WORK TO BE COMPLETED:
Nothing but the lines from the start of the entries below through the line containing "2011-10-25 | 流动资产除以总资产: 0.650 -> 0.618" should appear in the answer, copied exactly and free of pictures.

[[ RECORD SET open ]]

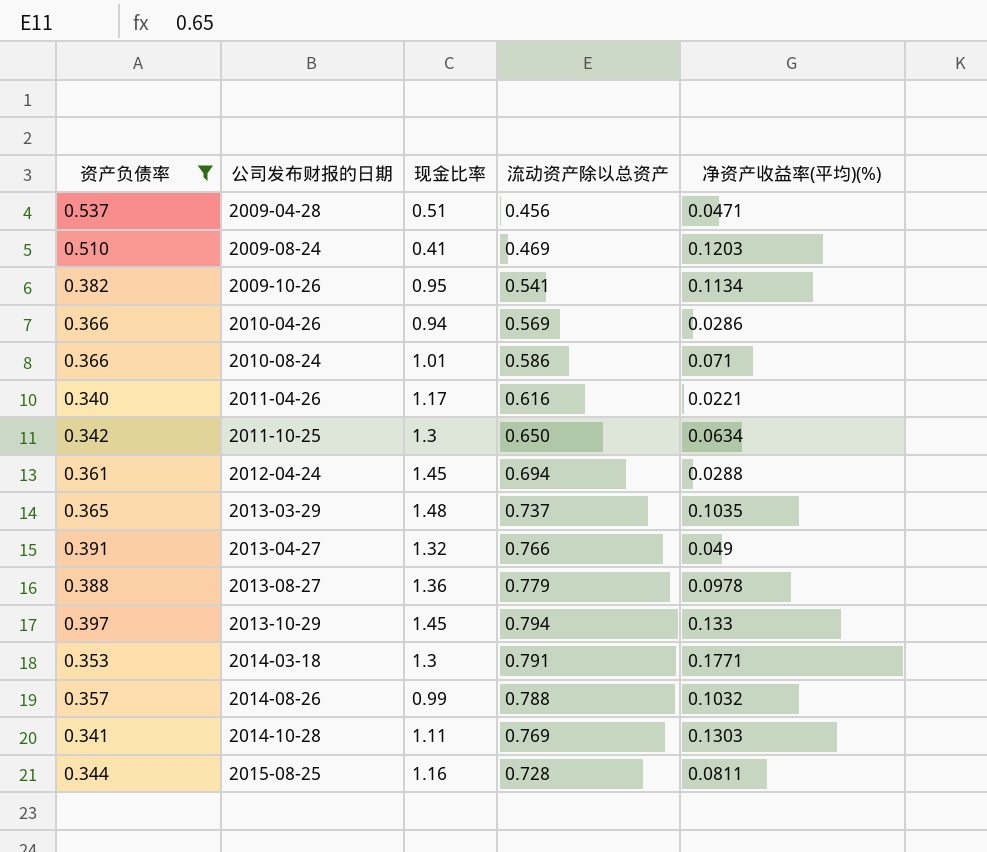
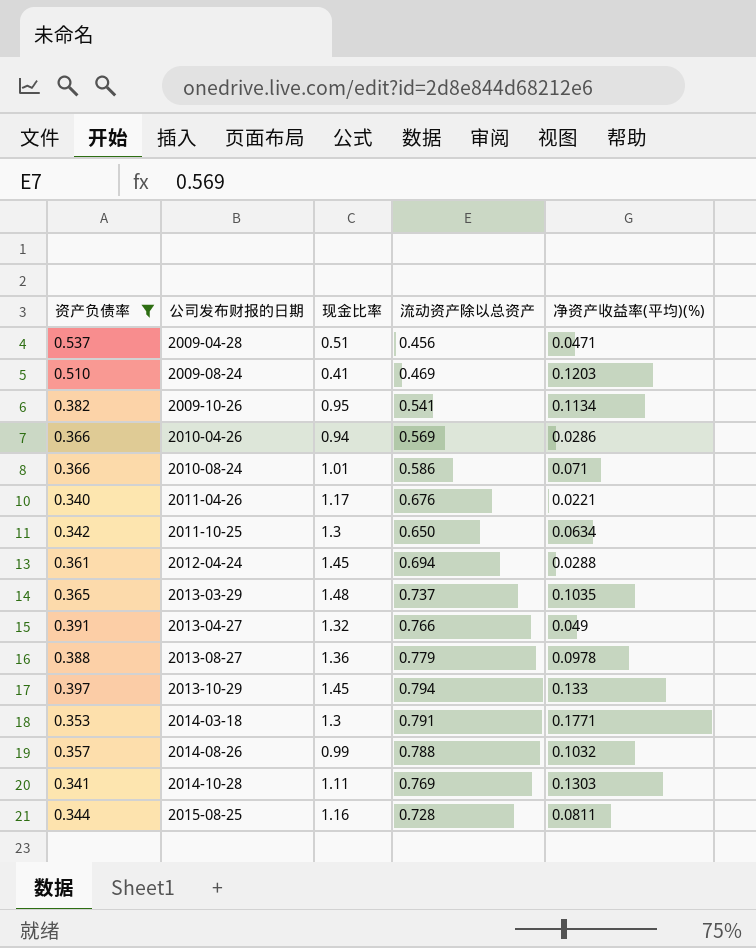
2011-04-26 | 流动资产除以总资产: 0.616 -> 0.676

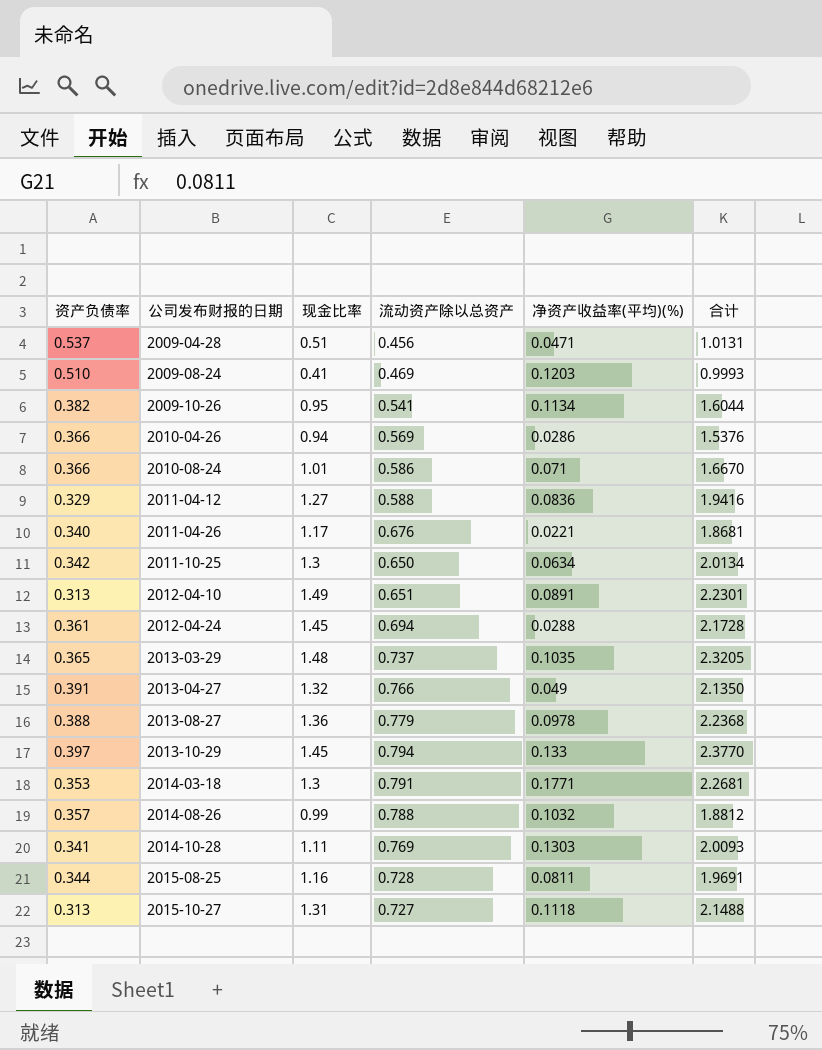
filter: 资产负债率 >= 0.340 -> none
column 合计 | formula: none -> [现金比率] + [流动资产除以总资产] + [净资产收益率(平均)(%)]

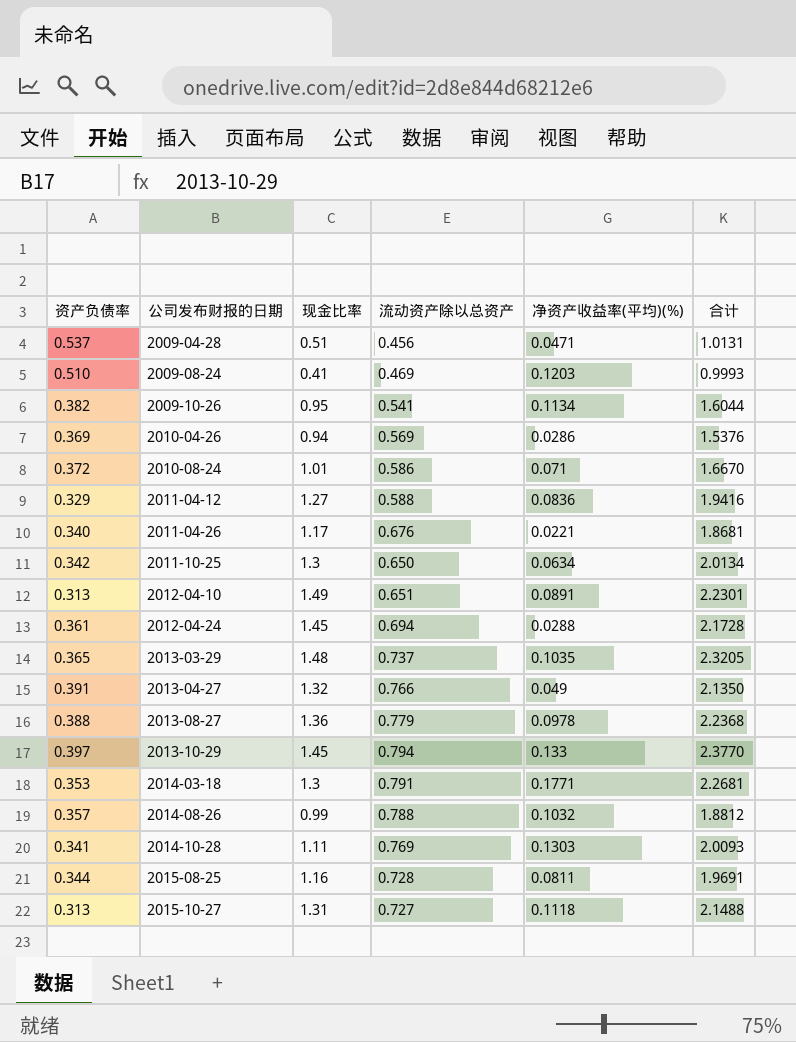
2010-04-26 | 资产负债率: 0.366 -> 0.369
2010-08-24 | 资产负债率: 0.366 -> 0.372

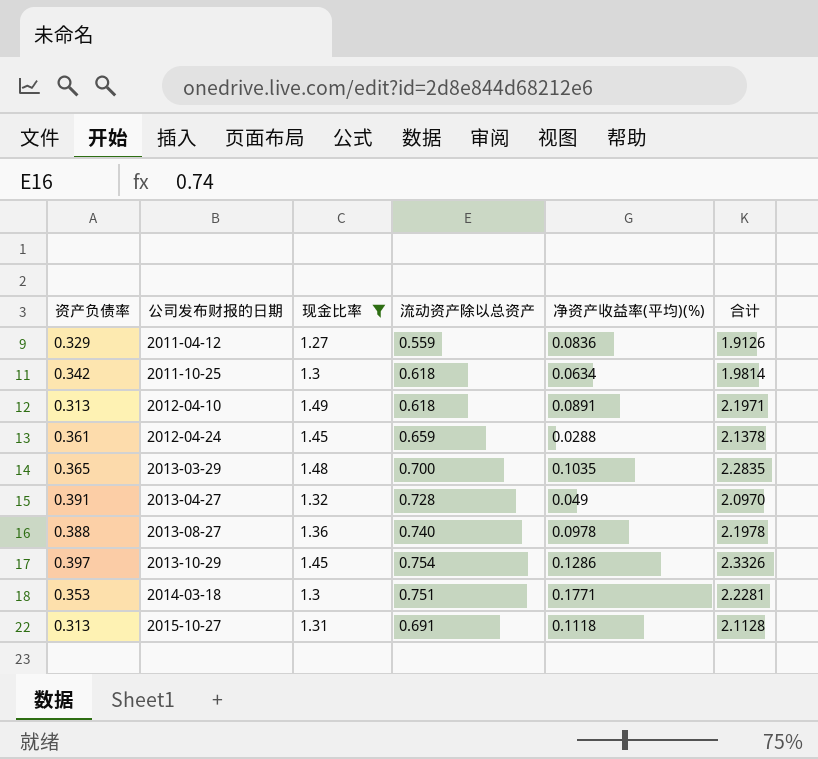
filter: none -> 现金比率 >= 1.27
2011-04-12 | 流动资产除以总资产: 0.588 -> 0.559
2011-04-12 | 合计: 1.9416 -> 1.9126
2011-10-25 | 流动资产除以总资产: 0.650 -> 0.618
2011-10-25 | 合计: 2.0134 -> 1.9814
2012-04-10 | 流动资产除以总资产: 0.651 -> 0.618
2012-04-10 | 合计: 2.2301 -> 2.1971
2012-04-24 | 流动资产除以总资产: 0.694 -> 0.659
2012-04-24 | 合计: 2.1728 -> 2.1378
2013-03-29 | 流动资产除以总资产: 0.737 -> 0.700
2013-03-29 | 合计: 2.3205 -> 2.2835
2013-04-27 | 流动资产除以总资产: 0.766 -> 0.728
2013-04-27 | 合计: 2.1350 -> 2.0970
2013-08-27 | 流动资产除以总资产: 0.779 -> 0.740
2013-08-27 | 合计: 2.2368 -> 2.1978
2013-10-29 | 流动资产除以总资产: 0.794 -> 0.754
2013-10-29 | 净资产收益率(平均)(%): 0.133 -> 0.1286
2013-10-29 | 合计: 2.3770 -> 2.3326
2014-03-18 | 流动资产除以总资产: 0.791 -> 0.751
2014-03-18 | 合计: 2.2681 -> 2.2281
2015-10-27 | 流动资产除以总资产: 0.727 -> 0.691
2015-10-27 | 合计: 2.1488 -> 2.1128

[[ RECORD SET closed ]]

ANSWER BOX:
2011-04-26 | 流动资产除以总资产: 0.616 -> 0.676

filter: 资产负债率 >= 0.340 -> none
column 合计 | formula: none -> [现金比率] + [流动资产除以总资产] + [净资产收益率(平均)(%)]

2010-04-26 | 资产负债率: 0.366 -> 0.369
2010-08-24 | 资产负债率: 0.366 -> 0.372

filter: none -> 现金比率 >= 1.27
2011-04-12 | 流动资产除以总资产: 0.588 -> 0.559
2011-04-12 | 合计: 1.9416 -> 1.9126
2011-10-25 | 流动资产除以总资产: 0.650 -> 0.618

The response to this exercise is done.